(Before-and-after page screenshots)
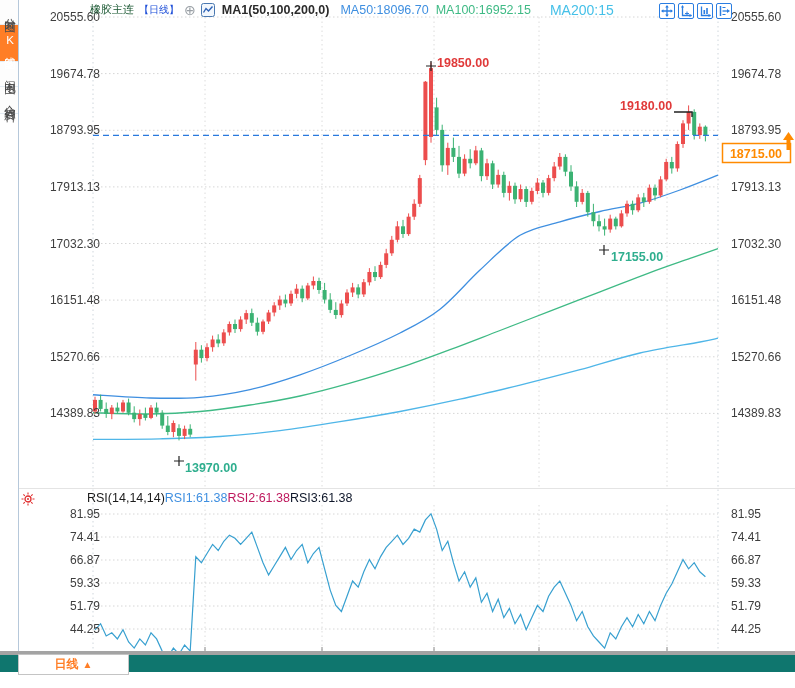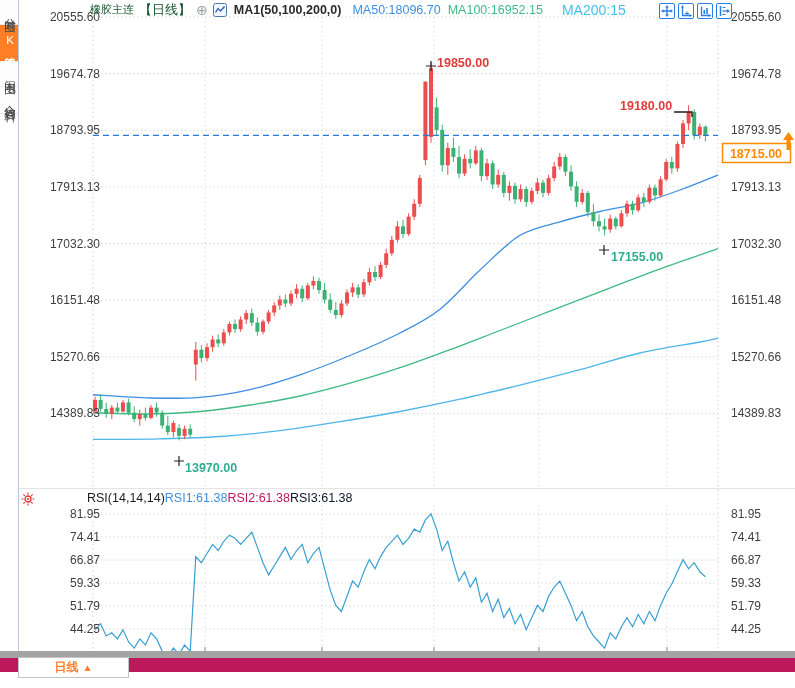"【日线】" .h-tag { color: #14532d -> #1d4ed8; font-size: 13px -> 10px }
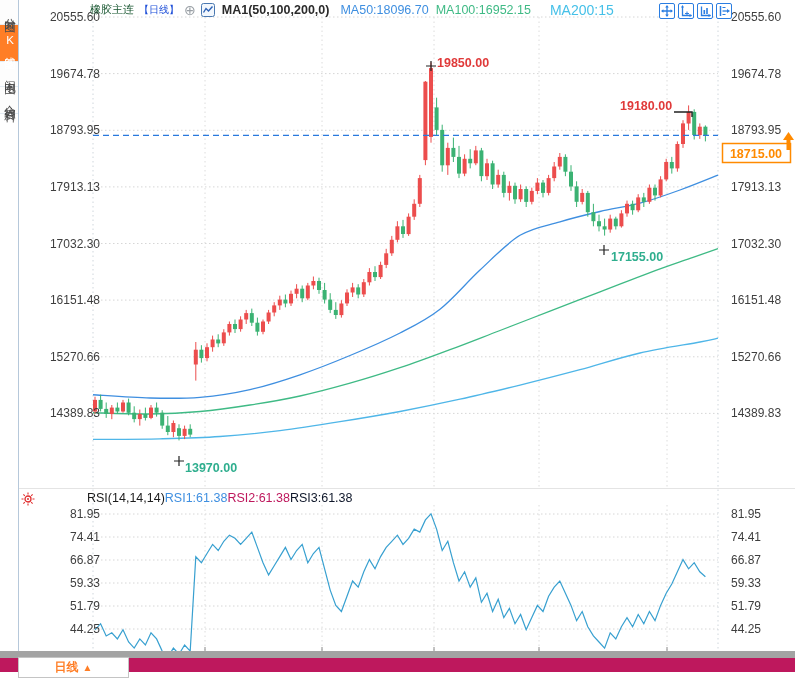"日线" #xaxis-row { background: #be185d -> #0f766e; border-top: 7px solid #a3a3a3 -> 4px solid #a3a3a3 }
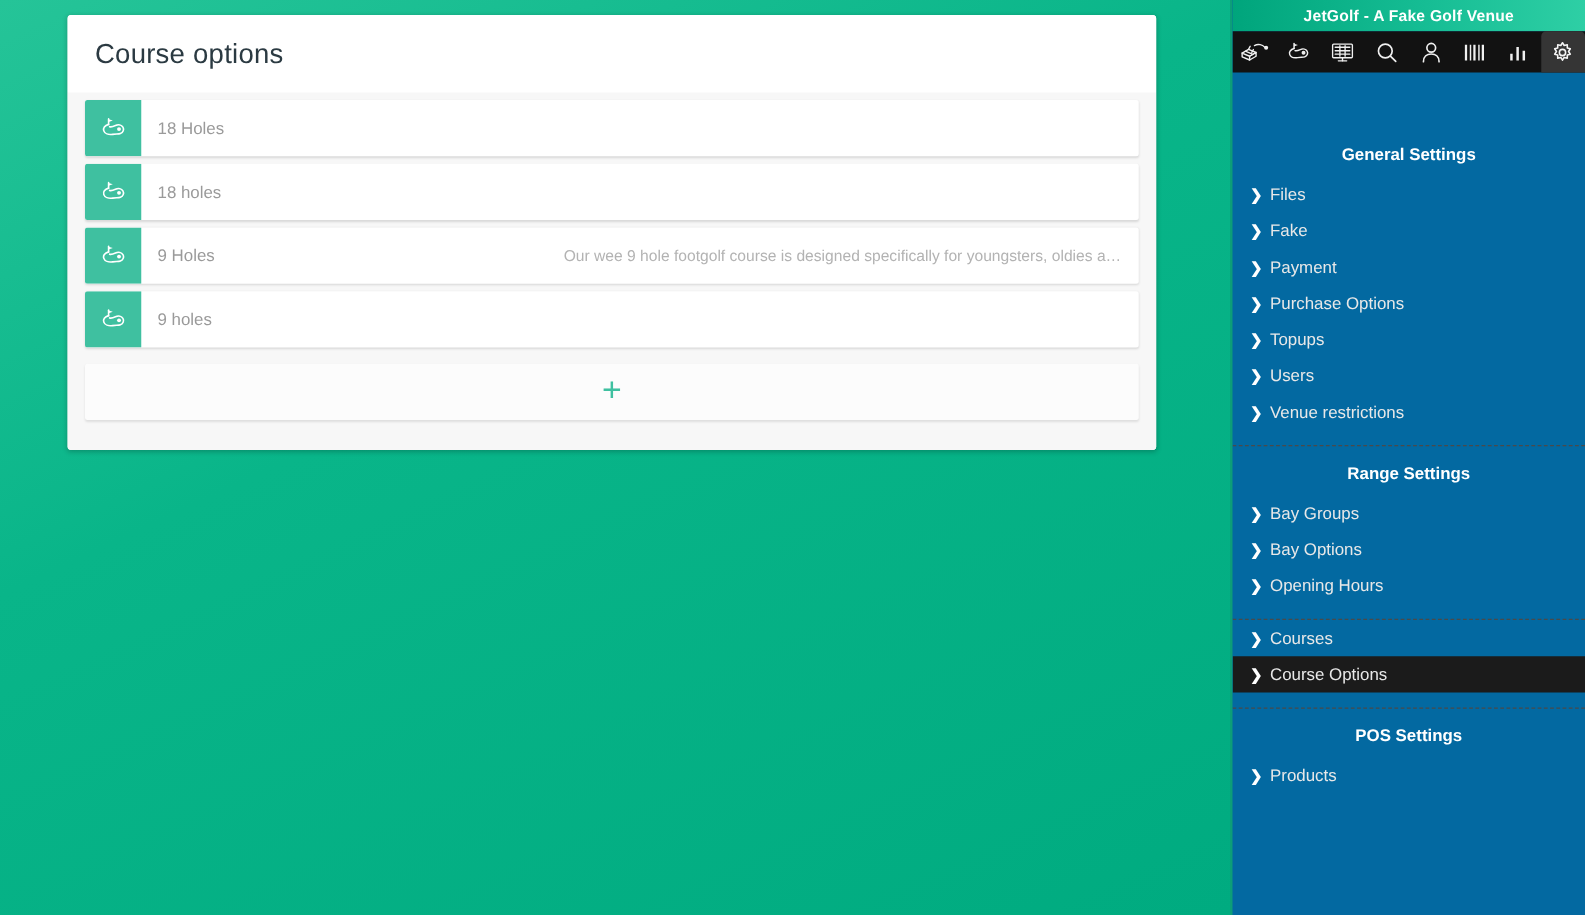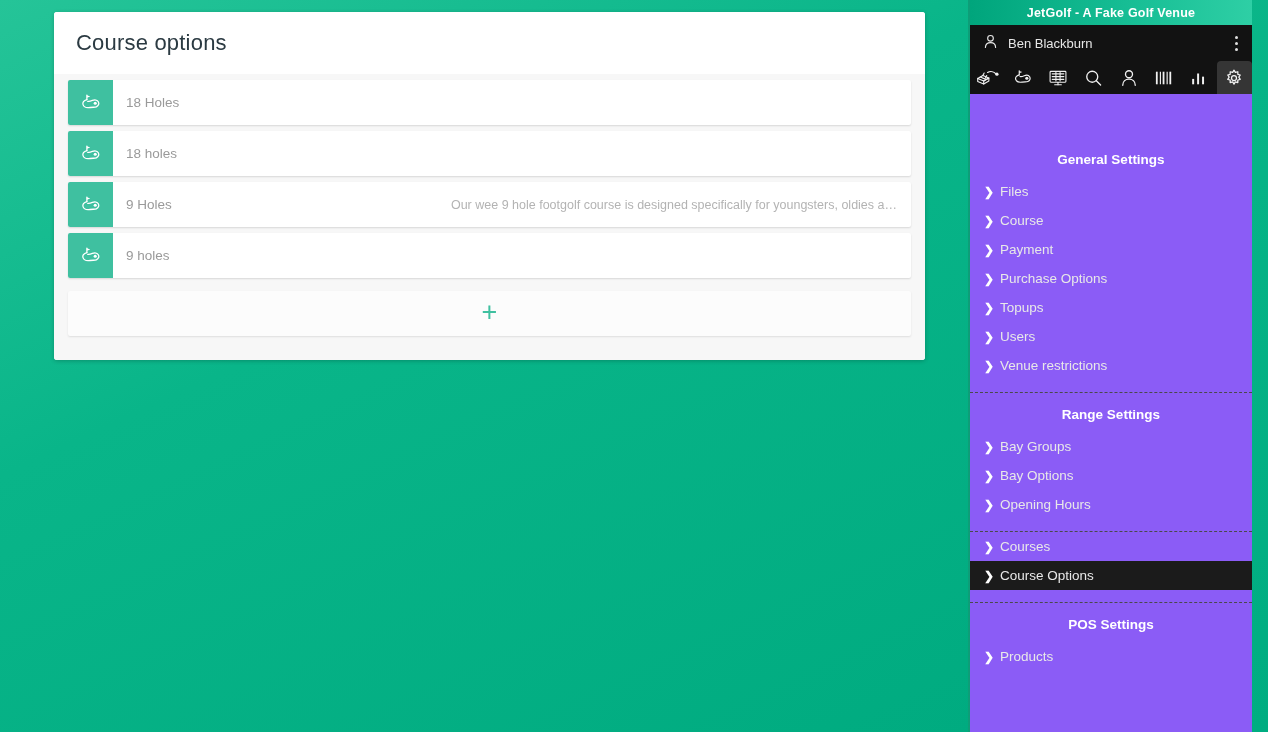"JetGolf - A Fake Golf" #sidebar { background: #8b5cf6 -> #0369a1; right: 16px -> 0 }
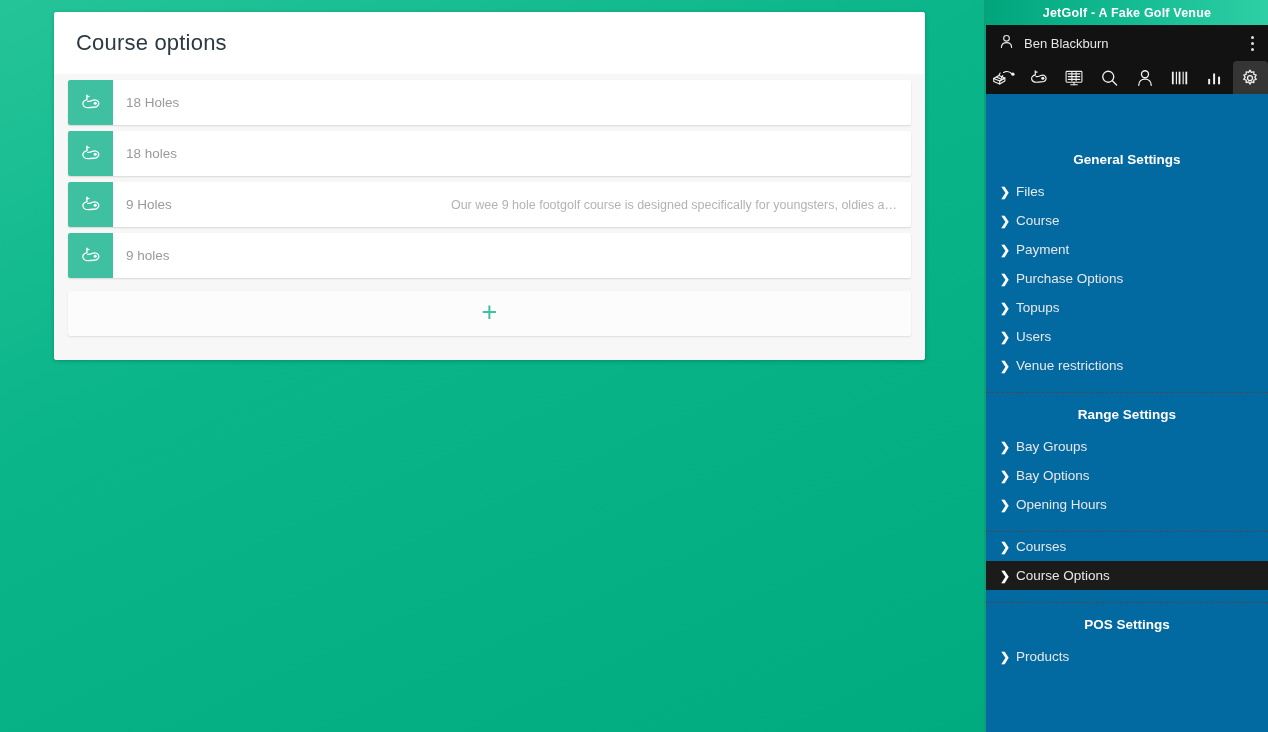"Ben Blackburn" div { html: <div> <span> <svg> <circle></circle> <path></path> </svg> </span> <span>Ben Blackburn</span> <div> <span></span> <span></span> <span></span> </div> </div> -> none }
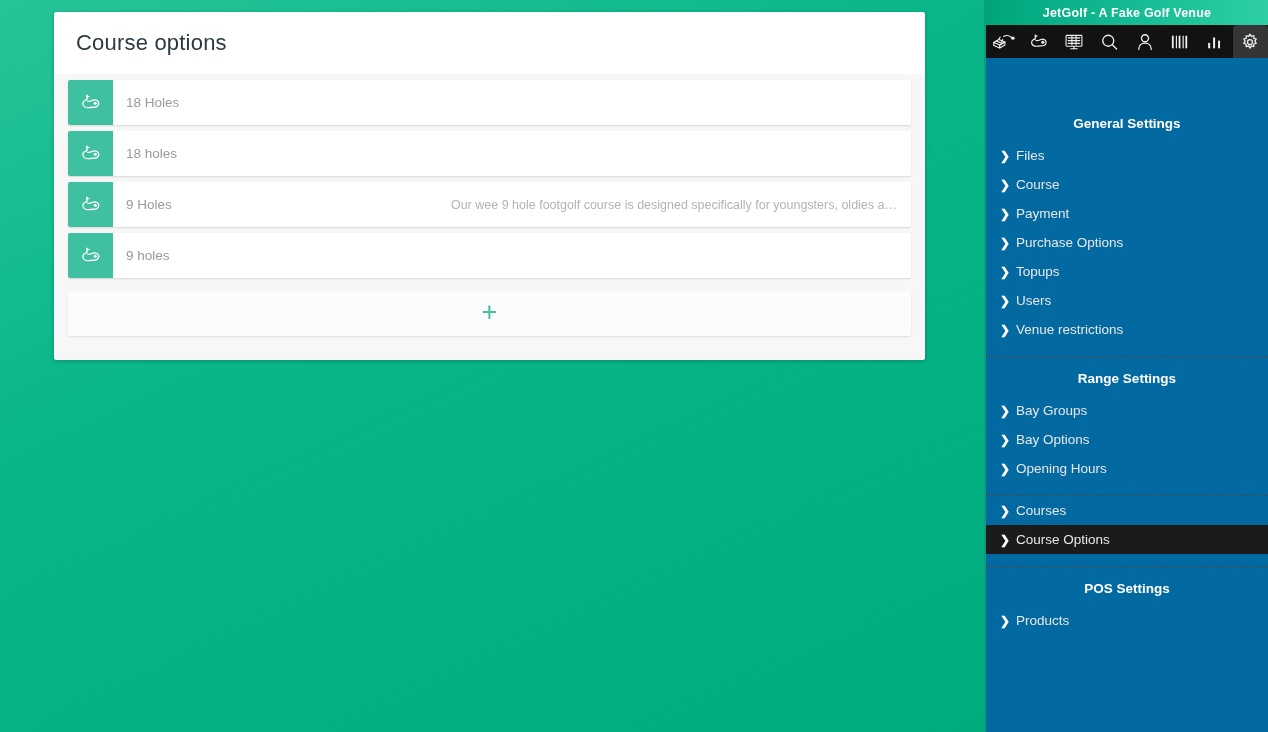"Course" span.menu-label { text: Course -> Fake }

- Problem statement -
Find the line that contains "html: <div> <span>", then write out that line and each one after it, exactly and with nothing else, through the end of the entries above, without the pictures.

- Answer to this problem -
"Ben Blackburn" div { html: <div> <span> <svg> <circle></circle> <path></path> </svg> </span> <span>Ben Blackburn</span> <div> <span></span> <span></span> <span></span> </div> </div> -> none }
"Course" span.menu-label { text: Course -> Fake }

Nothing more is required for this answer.